On the next deal, I might place the “Down” card on the table and the “Under” card below it (i.e. in a column rather than a row). Then next time, maybe the “Under” card goes above the “Down” card in the column. Maybe next time I just hold the “Down” card and “feel” it and decide to discard it to the table. Then take the next card and “feel” it and decide to place it under the deck.

Additionally, I may ask the spectator’s to “feel” the cards. If they guess right go with it. If they don’t then just correct them. For example, you may place the “Down” card on the table and ask her to see if she feels anything when her hand is placed above the card. If she says, “Yep, I feel something. It’s NOT my card,” then say you’re golden. Agree with her and push the card aside. If however, she said, “It feels like it IS my card” or she’s not sure” then you say, that you’re confident that it’s NOT her card and push it aside.

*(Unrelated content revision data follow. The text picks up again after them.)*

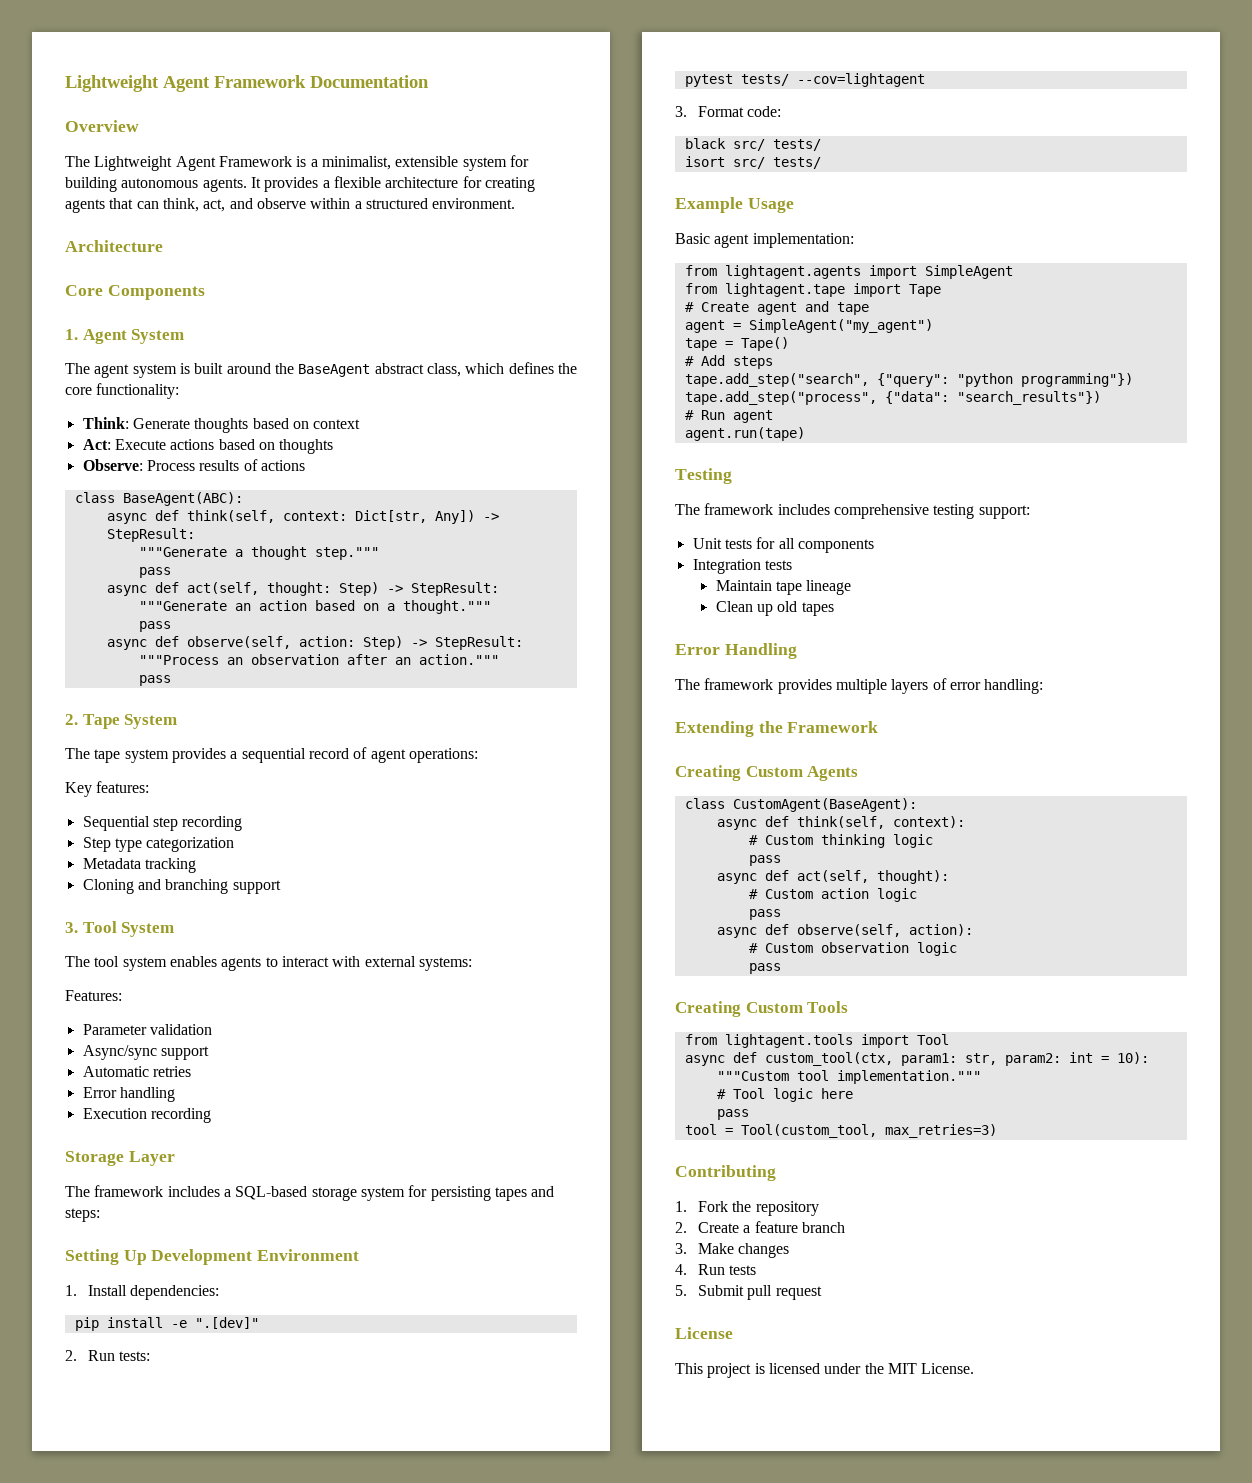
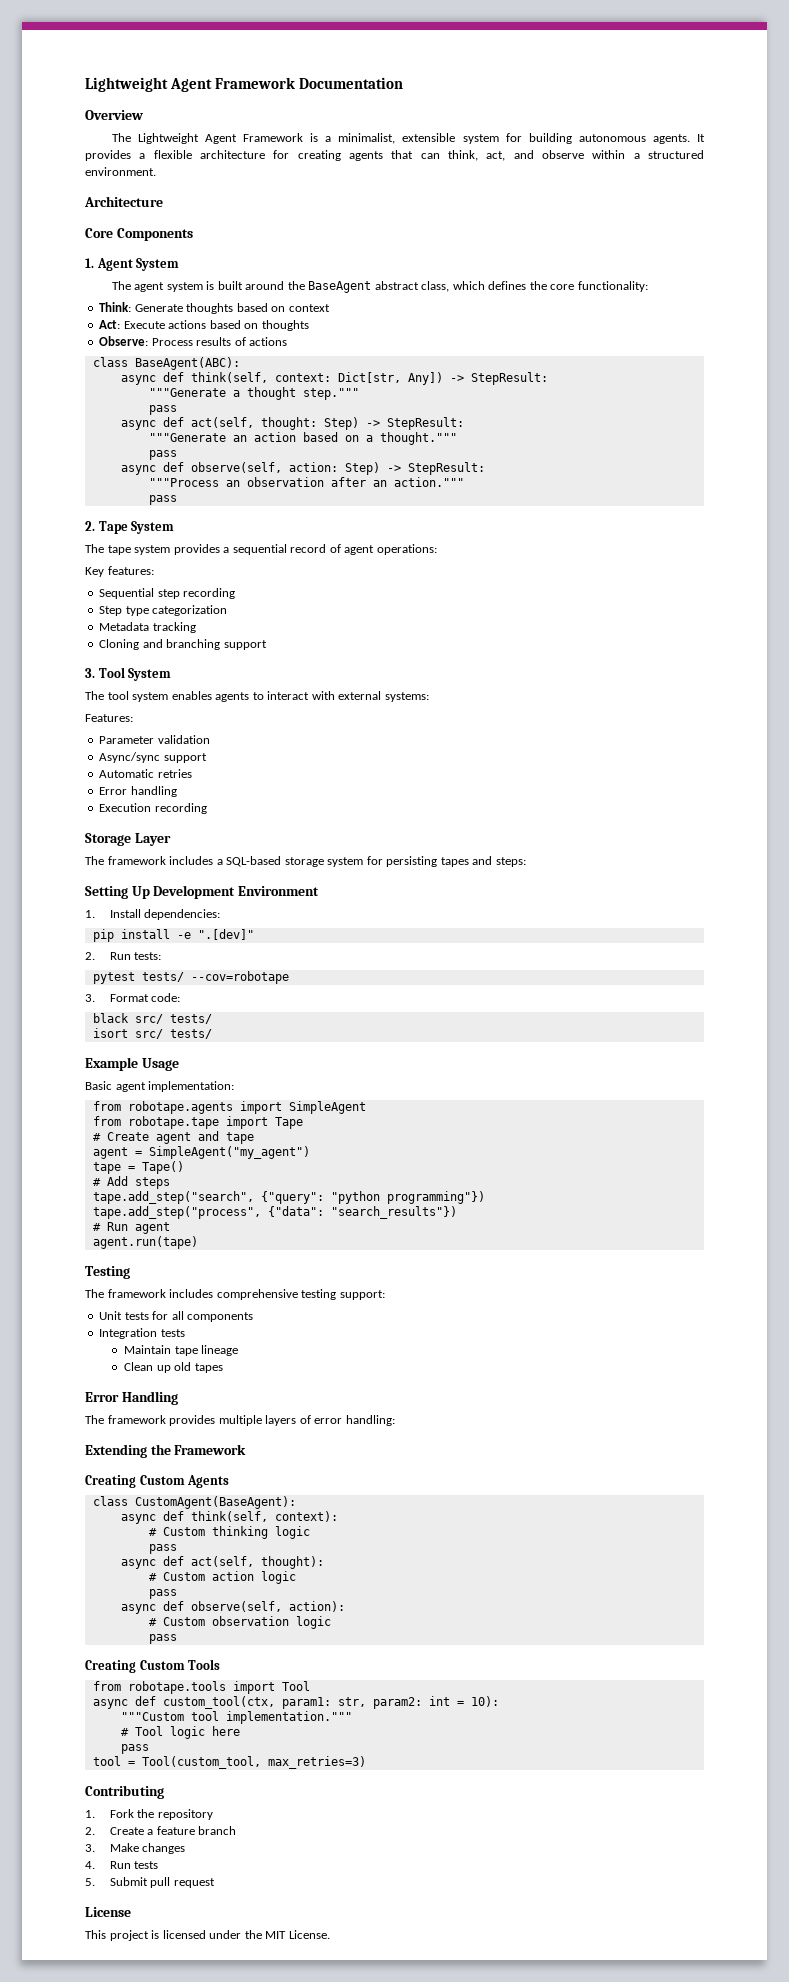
- pytest tests/ --cov=lightagent
+ pytest tests/ --cov=robotape
- from lightagent.agents import SimpleAgent
+ from robotape.agents import SimpleAgent
- from lightagent.tape import Tape
+ from robotape.tape import Tape
- from lightagent.tools import Tool
+ from robotape.tools import Tool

You don’t need to have the spectator do it every time, but giving them the opportunity can only strengthen the effect if they get a hit, and leave the effect the same if they miss. Why not give ’em a chance or two. In the aforementioned Maven effect, you find two cards, and the best part is that the cards are in the spectator’s hands the entire time. You actually don’t have to control the cards to the correct position. The extremely clever handling allows for this to happen automatically in the spectator’s hands while your head is turned.

Obviously I won’t be tipping that method. You need to pick up your own copy of Redivider. I’ve read that book over a half-dozen times. It’s one of the most brilliant books I’ve read and has inspired so many things in my own work.

My point, however, is that I use Maven’s effect with my “Deal and Feel” procedure. The combination of the two makes for a very powerful routine that feels like true clairvoyance. Trust me. This will take your mentalism to a whole new level.